• Exercise description
Go through the records line by line from the top and repeat each one exactly, ending with the line that contains "Lift-Gate Lift Support: 3".

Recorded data
****

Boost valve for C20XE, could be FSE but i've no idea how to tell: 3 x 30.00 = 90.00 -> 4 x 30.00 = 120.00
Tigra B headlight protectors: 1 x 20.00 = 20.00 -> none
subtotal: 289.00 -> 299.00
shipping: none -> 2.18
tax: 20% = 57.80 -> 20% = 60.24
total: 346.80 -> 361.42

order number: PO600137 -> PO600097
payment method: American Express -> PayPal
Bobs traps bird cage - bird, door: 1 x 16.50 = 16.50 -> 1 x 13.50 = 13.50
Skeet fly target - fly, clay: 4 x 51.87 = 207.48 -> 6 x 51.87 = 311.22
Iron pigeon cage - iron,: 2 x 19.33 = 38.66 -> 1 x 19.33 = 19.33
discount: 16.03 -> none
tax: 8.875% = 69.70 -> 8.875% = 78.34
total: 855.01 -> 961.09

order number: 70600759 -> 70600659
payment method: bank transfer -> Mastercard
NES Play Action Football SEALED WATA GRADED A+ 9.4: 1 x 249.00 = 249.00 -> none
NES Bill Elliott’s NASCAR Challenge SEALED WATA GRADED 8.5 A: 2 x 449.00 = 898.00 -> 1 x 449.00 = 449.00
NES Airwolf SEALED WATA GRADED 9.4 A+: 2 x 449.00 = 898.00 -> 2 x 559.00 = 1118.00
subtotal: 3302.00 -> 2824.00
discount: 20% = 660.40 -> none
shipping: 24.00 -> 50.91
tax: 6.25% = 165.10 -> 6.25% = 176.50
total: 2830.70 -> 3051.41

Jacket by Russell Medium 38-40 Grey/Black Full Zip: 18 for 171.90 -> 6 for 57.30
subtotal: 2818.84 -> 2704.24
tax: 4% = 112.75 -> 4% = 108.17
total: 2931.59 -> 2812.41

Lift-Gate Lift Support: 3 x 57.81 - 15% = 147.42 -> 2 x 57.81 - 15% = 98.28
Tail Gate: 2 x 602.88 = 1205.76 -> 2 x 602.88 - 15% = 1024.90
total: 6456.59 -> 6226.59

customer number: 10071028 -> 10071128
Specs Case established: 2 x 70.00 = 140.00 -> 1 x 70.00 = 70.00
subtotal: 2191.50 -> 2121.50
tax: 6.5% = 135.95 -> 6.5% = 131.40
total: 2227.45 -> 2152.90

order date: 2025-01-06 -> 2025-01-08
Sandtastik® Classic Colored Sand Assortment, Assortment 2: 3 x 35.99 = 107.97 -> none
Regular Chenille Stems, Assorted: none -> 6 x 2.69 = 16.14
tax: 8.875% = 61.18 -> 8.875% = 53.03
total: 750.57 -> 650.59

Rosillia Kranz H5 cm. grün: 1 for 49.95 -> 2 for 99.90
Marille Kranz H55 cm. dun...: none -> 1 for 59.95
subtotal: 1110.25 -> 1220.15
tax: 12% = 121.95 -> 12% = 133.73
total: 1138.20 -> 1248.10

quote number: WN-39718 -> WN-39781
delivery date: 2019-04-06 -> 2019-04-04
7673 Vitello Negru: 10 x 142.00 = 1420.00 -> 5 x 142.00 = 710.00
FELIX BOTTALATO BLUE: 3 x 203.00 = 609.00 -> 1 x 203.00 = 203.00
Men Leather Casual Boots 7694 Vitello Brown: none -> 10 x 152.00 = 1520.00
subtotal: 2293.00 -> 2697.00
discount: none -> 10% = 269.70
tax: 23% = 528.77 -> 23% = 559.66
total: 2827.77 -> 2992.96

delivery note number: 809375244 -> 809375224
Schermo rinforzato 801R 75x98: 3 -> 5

****

• Solution to the problem
Boost valve for C20XE, could be FSE but i've no idea how to tell: 3 x 30.00 = 90.00 -> 4 x 30.00 = 120.00
Tigra B headlight protectors: 1 x 20.00 = 20.00 -> none
subtotal: 289.00 -> 299.00
shipping: none -> 2.18
tax: 20% = 57.80 -> 20% = 60.24
total: 346.80 -> 361.42

order number: PO600137 -> PO600097
payment method: American Express -> PayPal
Bobs traps bird cage - bird, door: 1 x 16.50 = 16.50 -> 1 x 13.50 = 13.50
Skeet fly target - fly, clay: 4 x 51.87 = 207.48 -> 6 x 51.87 = 311.22
Iron pigeon cage - iron,: 2 x 19.33 = 38.66 -> 1 x 19.33 = 19.33
discount: 16.03 -> none
tax: 8.875% = 69.70 -> 8.875% = 78.34
total: 855.01 -> 961.09

order number: 70600759 -> 70600659
payment method: bank transfer -> Mastercard
NES Play Action Football SEALED WATA GRADED A+ 9.4: 1 x 249.00 = 249.00 -> none
NES Bill Elliott’s NASCAR Challenge SEALED WATA GRADED 8.5 A: 2 x 449.00 = 898.00 -> 1 x 449.00 = 449.00
NES Airwolf SEALED WATA GRADED 9.4 A+: 2 x 449.00 = 898.00 -> 2 x 559.00 = 1118.00
subtotal: 3302.00 -> 2824.00
discount: 20% = 660.40 -> none
shipping: 24.00 -> 50.91
tax: 6.25% = 165.10 -> 6.25% = 176.50
total: 2830.70 -> 3051.41

Jacket by Russell Medium 38-40 Grey/Black Full Zip: 18 for 171.90 -> 6 for 57.30
subtotal: 2818.84 -> 2704.24
tax: 4% = 112.75 -> 4% = 108.17
total: 2931.59 -> 2812.41

Lift-Gate Lift Support: 3 x 57.81 - 15% = 147.42 -> 2 x 57.81 - 15% = 98.28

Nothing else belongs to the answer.